Of course, we do monitor projects. Dams, stadiums, bridges, power plants, highways – all monitored somehow or they wouldn’t be here today. But the problem is the word ‘somehow’. One could say projects are completed DESPITE the methods used to track and manage them, not because of them. And that is because projects are still managed manually. By human managers. By fallible human managers. And that is the crux: dependency on human effort is one of the biggest bottlenecks in project management.
In the last century, automation transformed the manufacturing industry by removing human inefficiencies from the manufacturing process. Why shouldn’t it do the same for construction? Fundamentally, construction is also a process. Not as linear as manufacturing, but a process nonetheless, and as such, likely to benefit from automation. Because automation is the only way to bridge the gap between theory and practice, between planned and actual.
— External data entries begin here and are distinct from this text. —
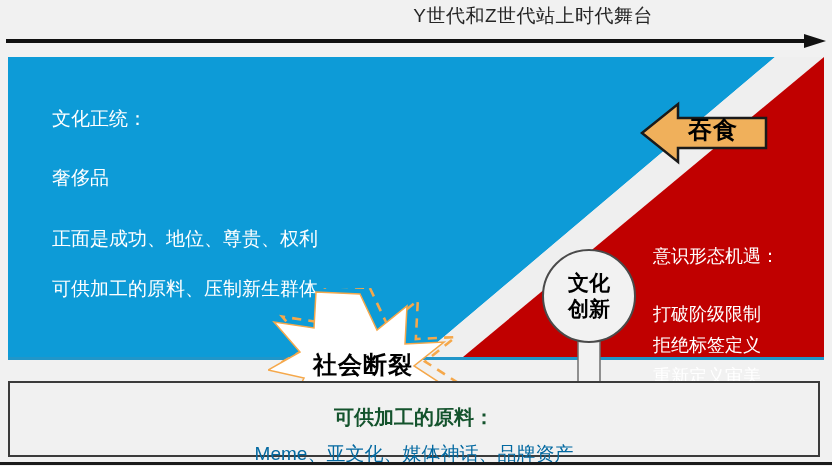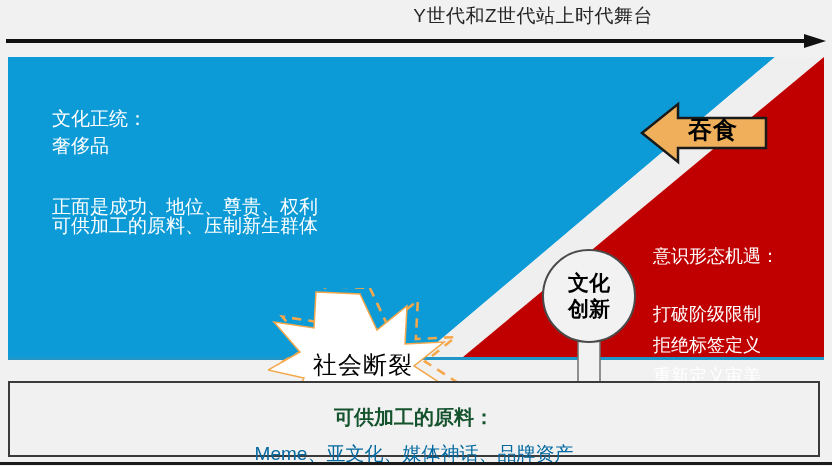--- a/index.html
+++ b/index.html
@@ -58,23 +58,23 @@
     left: 44px;
     top: 52px;
     width: 400px;
     color: #ffffff;
   }
   #blue-text .line {
     font-size: 19px;
     line-height: 1.0;
     white-space: nowrap;
   }
-  #blue-text .l0 { margin-bottom: 8px; }
+  #blue-text .l0 { margin-bottom: 40px; }
   #blue-text .l1 { margin-bottom: 42px; }
-  #blue-text .l2 { }
+  #blue-text .l2 { margin-bottom: 31px; }
 
   
   #red-text {
     position: absolute;
     left: 645px;
     top: 190px;
     color: #ffffff;
   }
   #red-text .heading {
     font-size: 18px;
@@ -136,21 +136,21 @@
     width: 190px;
     height: 148px;
   }
   #rupture-burst .label {
     position: absolute;
     left: 0;
     top: 61px;
     width: 190px;
     text-align: center;
     font-size: 24px;
-    font-weight: normal;
+    font-weight: bold;
     color: #000000;
     letter-spacing: 1px;
   }
 
   
   #bottom-box {
     position: absolute;
     left: 8px;
     top: 381px;
     width: 812px;

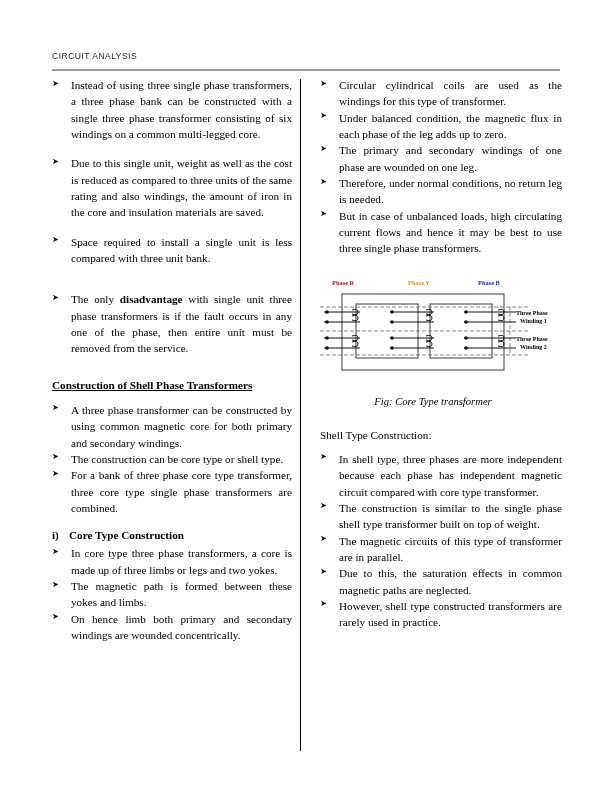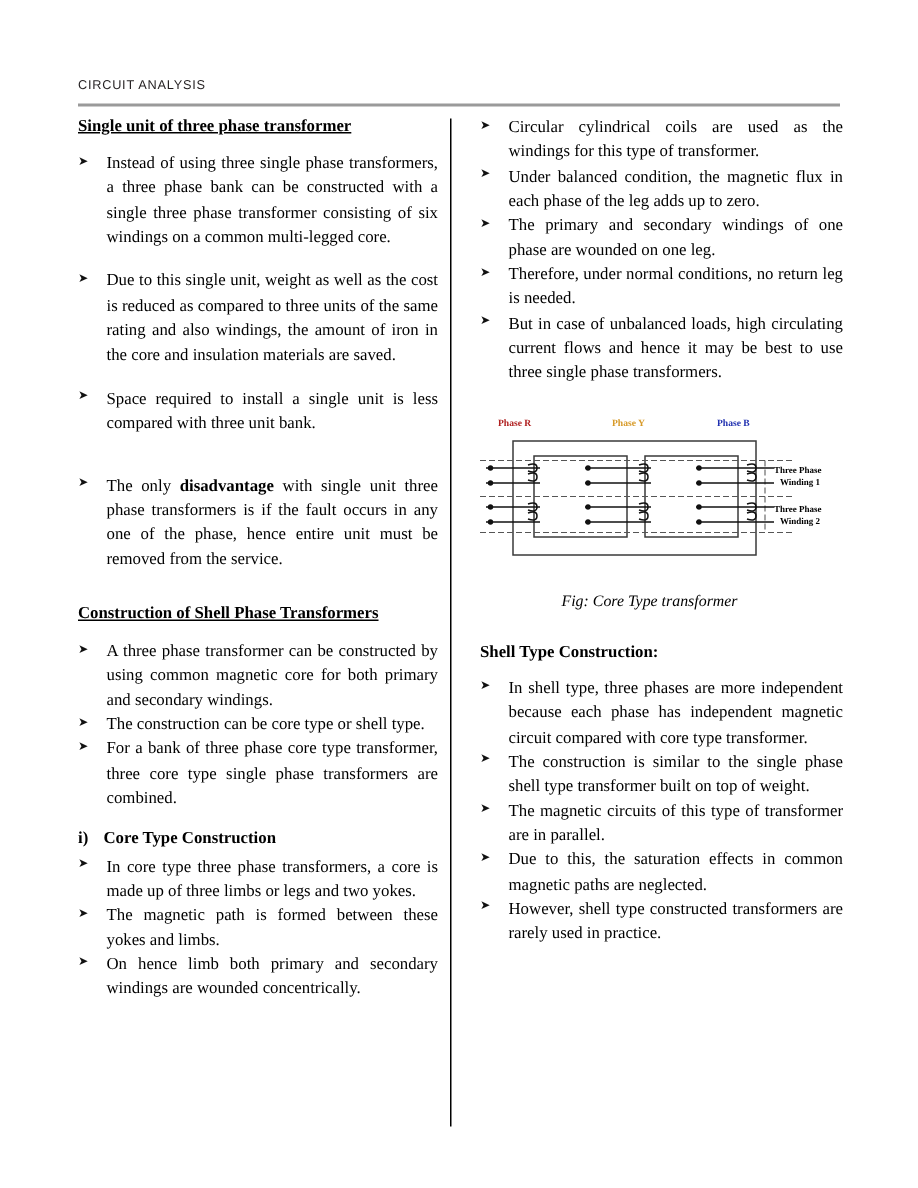--- a/index.html
+++ b/index.html
@@ -70,21 +70,21 @@
   .heading-ul {
     font-size: 11.2px;
     font-weight: bold;
     text-decoration: underline;
     color: #000;
     margin: 0 0 9px 0;
     line-height: 1.35;
   }
   .heading-plain {
     font-size: 11.2px;
-    font-weight: bold;
+    font-weight: normal;
     color: #000;
     margin: 0 0 8px 0;
     line-height: 1.35;
   }
   .num-heading {
     font-size: 11.2px;
     font-weight: bold;
     color: #000;
     margin: 0 0 2px 0;
     line-height: 1.35;
@@ -167,27 +167,26 @@
     <div class="header-title">CIRCUIT ANALYSIS</div>
     <div class="header-rule"></div>
   </div>
 
   <div class="columns">
 
     <div class="col-divider"></div>
 
     <div class="col col-left">
 
-      <div class="heading-ul">Single unit of three phase transformer</div>
 
       <ul class="bullets">
         <li class="gap-after">Instead of using three single phase transformers, a three phase bank can be constructed with a single three phase transformer consisting of six windings on a common multi-legged core.</li>
         <li class="gap-after">Due to this single unit, weight as well as the cost is reduced as compared to three units of the same rating and also windings, the amount of iron in the core and insulation materials are saved.</li>
         <li class="gap-after-lg">Space required to install a single unit is less compared with three unit bank.</li>
-        <li><span>The only </span><b>disadvantage</b><span> with single unit three phase transformers is if the fault occurs in any one of the phase, hence entire unit must be removed from the service.</span></li>
+        <li><span>The only </span><b>disadvantage</b><span> with single unit three phase transformers is if the fault occurs in any one of the phase, then entire unit must be removed from the service.</span></li>
       </ul>
 
       <div class="spacer-md"></div>
 
       <div class="heading-ul">Construction of Shell Phase Transformers</div>
 
       <ul class="bullets">
         <li>A three phase transformer can be constructed by using common magnetic core for both primary and secondary windings.</li>
         <li>The construction can be core type or shell type.</li>
         <li>For a bank of three phase core type transformer, three core type single phase transformers are combined.</li>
I saw this play out in real life a few years ago when I was called in on a high-value fast-track project which had been on ice for a very long time. When it finally got the green light there was immense pressure to deliver quickly. I got involved through the design consultant who was my customer and after joint discussions with the contractor (who eventually became my customer also) we set up a model of automated monitoring that eliminated the need for human monitoring altogether. With this in place the work went ahead smoothly and the project was finished ahead of time, something that rarely happens in EPC.
Which proved to me that a system for accurate progress measurement is not just a cool high-tech addition to project infrastructure, it could be the difference between success and failure.